Data for review:
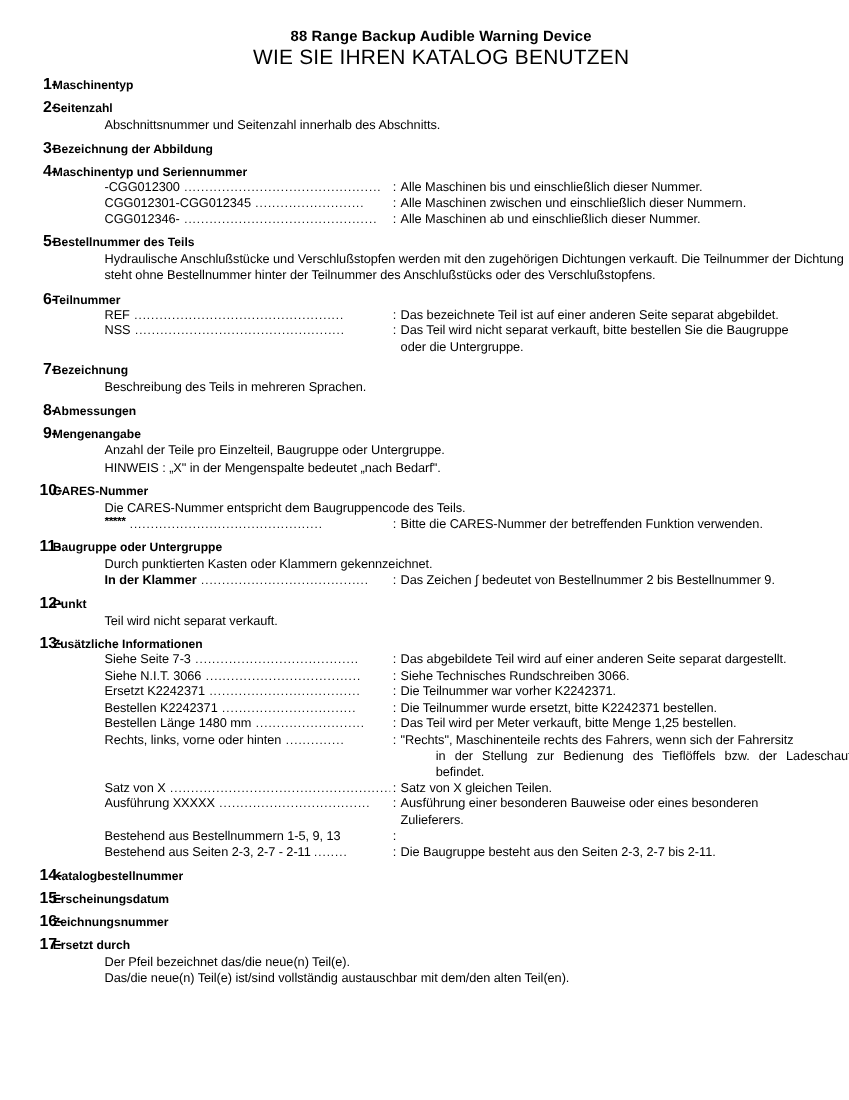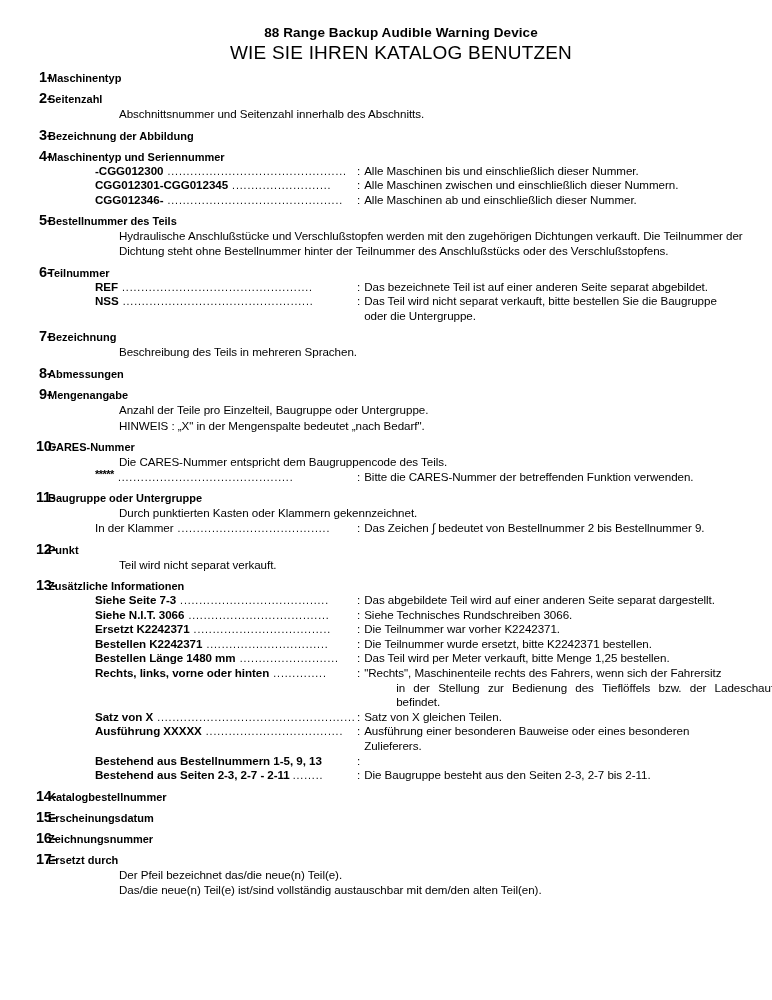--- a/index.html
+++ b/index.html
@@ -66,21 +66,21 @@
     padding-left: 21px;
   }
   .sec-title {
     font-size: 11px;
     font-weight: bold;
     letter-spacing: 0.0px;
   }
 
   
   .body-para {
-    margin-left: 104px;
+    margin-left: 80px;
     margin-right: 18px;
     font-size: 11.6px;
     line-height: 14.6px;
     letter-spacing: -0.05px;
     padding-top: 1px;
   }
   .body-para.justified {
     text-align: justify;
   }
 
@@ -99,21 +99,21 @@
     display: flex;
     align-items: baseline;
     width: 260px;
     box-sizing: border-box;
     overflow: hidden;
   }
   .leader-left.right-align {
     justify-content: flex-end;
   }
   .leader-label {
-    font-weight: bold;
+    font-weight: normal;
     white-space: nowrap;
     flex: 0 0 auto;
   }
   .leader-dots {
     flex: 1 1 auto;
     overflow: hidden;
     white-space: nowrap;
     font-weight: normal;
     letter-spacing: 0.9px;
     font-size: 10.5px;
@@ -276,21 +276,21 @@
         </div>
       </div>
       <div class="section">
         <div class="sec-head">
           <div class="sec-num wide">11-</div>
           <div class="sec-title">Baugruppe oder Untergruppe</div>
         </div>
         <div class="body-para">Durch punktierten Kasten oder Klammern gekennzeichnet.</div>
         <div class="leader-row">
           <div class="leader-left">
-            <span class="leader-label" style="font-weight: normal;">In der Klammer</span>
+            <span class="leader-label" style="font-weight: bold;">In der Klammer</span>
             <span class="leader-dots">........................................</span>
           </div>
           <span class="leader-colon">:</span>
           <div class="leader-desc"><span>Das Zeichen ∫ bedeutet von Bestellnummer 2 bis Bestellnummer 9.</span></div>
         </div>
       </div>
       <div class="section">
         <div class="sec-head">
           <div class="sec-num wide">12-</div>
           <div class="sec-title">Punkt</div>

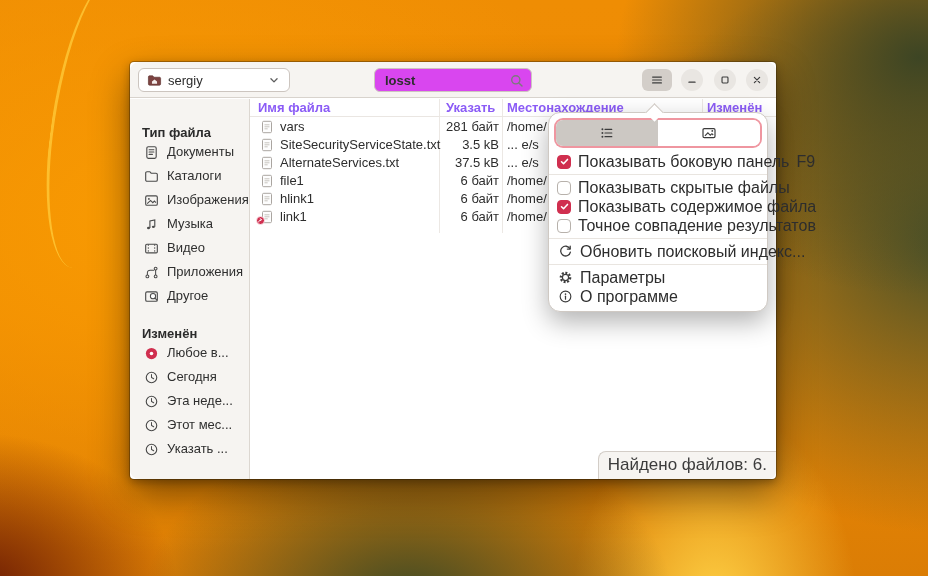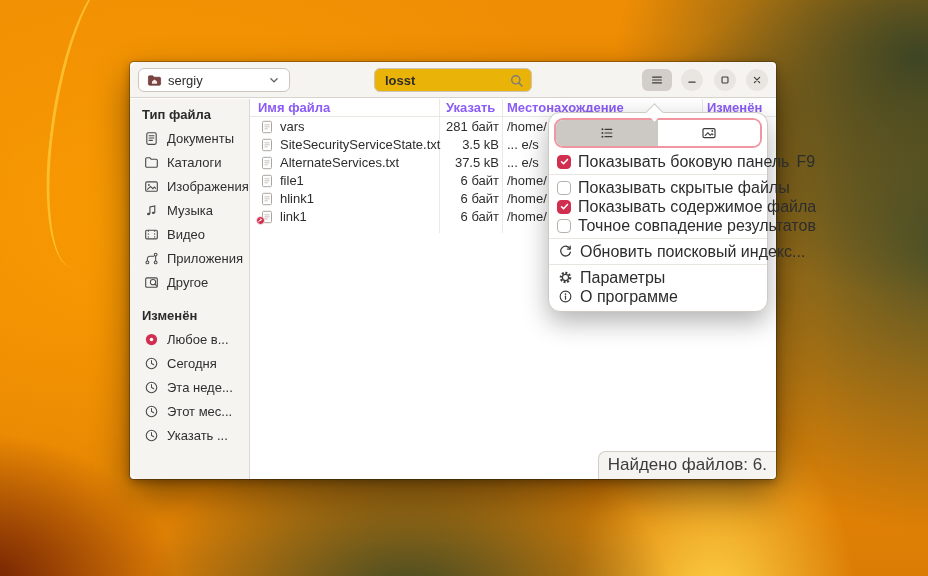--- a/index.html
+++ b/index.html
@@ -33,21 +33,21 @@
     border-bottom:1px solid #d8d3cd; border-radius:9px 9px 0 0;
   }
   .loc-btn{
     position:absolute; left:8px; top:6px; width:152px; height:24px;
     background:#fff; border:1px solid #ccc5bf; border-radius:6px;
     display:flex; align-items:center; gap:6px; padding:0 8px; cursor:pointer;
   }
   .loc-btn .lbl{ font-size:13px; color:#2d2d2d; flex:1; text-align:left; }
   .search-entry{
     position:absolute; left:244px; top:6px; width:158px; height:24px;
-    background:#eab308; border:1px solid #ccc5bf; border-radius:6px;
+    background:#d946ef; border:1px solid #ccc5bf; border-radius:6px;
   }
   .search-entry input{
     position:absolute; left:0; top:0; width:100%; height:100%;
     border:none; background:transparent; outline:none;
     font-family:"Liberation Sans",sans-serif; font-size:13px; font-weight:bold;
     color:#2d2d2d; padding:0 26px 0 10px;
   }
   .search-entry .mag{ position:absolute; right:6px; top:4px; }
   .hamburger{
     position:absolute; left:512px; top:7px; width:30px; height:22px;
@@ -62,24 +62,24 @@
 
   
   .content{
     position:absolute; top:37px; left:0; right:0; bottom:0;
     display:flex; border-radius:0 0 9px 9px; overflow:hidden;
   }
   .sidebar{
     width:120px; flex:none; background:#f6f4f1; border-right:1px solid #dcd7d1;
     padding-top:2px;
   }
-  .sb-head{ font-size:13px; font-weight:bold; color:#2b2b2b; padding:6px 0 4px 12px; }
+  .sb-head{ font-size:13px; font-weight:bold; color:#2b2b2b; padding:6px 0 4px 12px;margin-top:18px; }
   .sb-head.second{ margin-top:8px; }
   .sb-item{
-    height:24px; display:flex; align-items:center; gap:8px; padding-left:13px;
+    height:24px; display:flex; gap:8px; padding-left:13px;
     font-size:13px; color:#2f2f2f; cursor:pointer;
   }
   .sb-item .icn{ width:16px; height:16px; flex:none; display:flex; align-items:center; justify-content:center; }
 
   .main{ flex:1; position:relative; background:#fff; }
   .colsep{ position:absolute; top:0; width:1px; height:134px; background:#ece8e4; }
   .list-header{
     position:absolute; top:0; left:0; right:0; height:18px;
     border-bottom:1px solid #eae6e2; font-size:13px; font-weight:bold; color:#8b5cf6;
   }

---

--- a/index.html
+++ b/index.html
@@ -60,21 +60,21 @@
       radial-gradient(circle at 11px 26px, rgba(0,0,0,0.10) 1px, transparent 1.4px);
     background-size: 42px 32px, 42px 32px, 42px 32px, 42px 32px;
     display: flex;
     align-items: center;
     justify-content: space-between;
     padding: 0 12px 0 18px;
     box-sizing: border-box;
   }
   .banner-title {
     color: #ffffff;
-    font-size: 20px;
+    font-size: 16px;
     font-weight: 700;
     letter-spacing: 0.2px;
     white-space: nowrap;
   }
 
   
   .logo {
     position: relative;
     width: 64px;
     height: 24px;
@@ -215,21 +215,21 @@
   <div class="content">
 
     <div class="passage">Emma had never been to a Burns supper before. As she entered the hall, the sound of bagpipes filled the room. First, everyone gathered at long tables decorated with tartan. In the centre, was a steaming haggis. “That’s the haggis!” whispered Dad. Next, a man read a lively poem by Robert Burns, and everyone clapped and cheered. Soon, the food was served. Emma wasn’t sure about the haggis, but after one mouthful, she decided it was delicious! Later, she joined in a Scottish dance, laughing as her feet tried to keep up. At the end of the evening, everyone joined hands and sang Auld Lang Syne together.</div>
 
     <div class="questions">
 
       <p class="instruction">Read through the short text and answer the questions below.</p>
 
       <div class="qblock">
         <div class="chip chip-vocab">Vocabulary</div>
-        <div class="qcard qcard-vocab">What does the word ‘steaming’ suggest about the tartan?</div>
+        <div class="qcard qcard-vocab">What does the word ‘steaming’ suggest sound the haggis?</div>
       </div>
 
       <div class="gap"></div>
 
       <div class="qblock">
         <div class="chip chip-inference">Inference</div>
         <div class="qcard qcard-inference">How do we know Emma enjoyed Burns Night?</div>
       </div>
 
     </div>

==

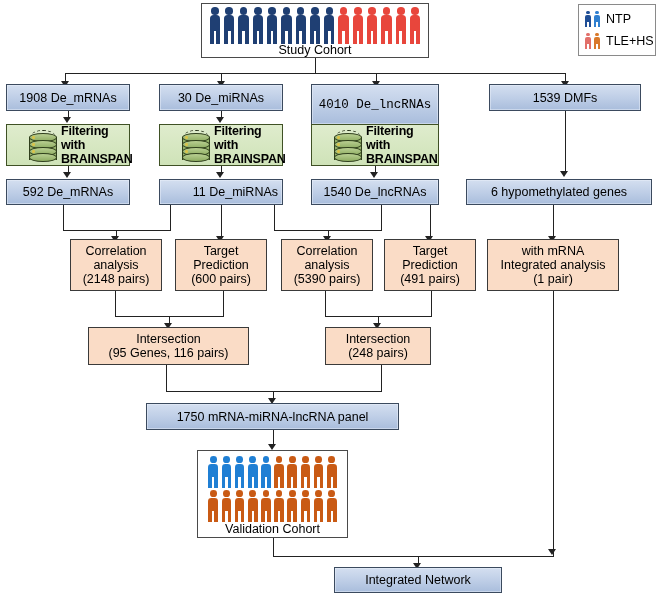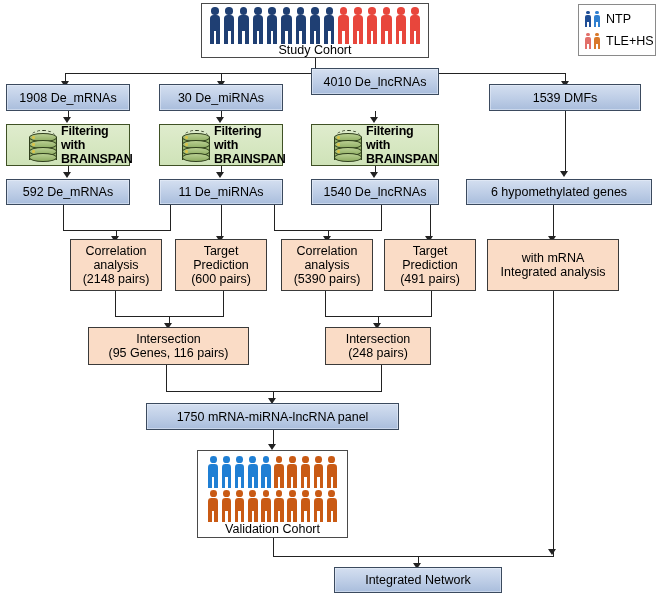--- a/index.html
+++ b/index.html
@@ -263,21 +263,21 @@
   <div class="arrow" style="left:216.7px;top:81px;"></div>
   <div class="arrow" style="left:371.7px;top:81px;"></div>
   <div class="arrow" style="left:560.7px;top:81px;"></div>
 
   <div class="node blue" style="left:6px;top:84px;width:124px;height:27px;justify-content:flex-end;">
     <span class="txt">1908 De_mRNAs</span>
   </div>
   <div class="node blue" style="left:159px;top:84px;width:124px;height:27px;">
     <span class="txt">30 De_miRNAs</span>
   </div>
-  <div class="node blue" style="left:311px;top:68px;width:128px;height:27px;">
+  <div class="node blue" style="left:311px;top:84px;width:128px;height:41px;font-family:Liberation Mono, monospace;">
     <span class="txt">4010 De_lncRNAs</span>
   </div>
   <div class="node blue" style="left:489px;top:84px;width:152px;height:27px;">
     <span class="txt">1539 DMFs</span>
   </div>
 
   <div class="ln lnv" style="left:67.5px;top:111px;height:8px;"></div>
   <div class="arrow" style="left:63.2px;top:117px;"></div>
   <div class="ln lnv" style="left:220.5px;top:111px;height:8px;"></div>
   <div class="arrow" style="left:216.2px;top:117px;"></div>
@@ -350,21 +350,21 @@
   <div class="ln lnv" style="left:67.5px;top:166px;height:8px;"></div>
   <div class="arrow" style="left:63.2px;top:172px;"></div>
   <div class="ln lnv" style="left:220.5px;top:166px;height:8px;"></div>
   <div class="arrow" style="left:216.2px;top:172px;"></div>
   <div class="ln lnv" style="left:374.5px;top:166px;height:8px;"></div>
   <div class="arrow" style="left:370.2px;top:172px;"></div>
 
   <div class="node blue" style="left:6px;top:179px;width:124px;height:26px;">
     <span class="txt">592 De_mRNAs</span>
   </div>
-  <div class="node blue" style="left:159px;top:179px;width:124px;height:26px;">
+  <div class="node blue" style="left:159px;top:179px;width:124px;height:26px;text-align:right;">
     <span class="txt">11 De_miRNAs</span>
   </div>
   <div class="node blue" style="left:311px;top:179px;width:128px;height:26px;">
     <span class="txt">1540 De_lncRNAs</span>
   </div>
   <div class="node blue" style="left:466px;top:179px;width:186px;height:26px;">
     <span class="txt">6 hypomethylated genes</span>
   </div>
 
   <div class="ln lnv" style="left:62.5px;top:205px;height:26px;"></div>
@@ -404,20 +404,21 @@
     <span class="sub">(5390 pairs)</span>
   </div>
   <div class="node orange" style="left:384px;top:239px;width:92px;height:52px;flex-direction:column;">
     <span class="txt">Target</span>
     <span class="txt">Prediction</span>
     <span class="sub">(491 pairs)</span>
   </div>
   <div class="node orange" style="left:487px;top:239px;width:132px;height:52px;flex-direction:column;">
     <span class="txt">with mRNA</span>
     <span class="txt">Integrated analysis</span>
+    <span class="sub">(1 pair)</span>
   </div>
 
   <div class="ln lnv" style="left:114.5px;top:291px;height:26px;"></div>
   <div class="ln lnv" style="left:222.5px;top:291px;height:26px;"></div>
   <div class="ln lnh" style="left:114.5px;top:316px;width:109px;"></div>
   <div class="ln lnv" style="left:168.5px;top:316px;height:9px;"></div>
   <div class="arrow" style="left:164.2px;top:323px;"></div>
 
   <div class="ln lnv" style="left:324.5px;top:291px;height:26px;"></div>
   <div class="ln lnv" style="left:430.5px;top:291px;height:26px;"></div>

Work request:
Copy all lines from the material that include "leader".

Task answer:
   .leader-left.right-align {
   .leader-label {
   .leader-dots {
         <div class="leader-row">
           <div class="leader-left">
-            <span class="leader-label" style="font-weight: normal;">In der Klammer</span>
+            <span class="leader-label" style="font-weight: bold;">In der Klammer</span>
             <span class="leader-dots">........................................</span>
           <span class="leader-colon">:</span>
           <div class="leader-desc"><span>Das Zeichen ∫ bedeutet von Bestellnummer 2 bis Bestellnummer 9.</span></div>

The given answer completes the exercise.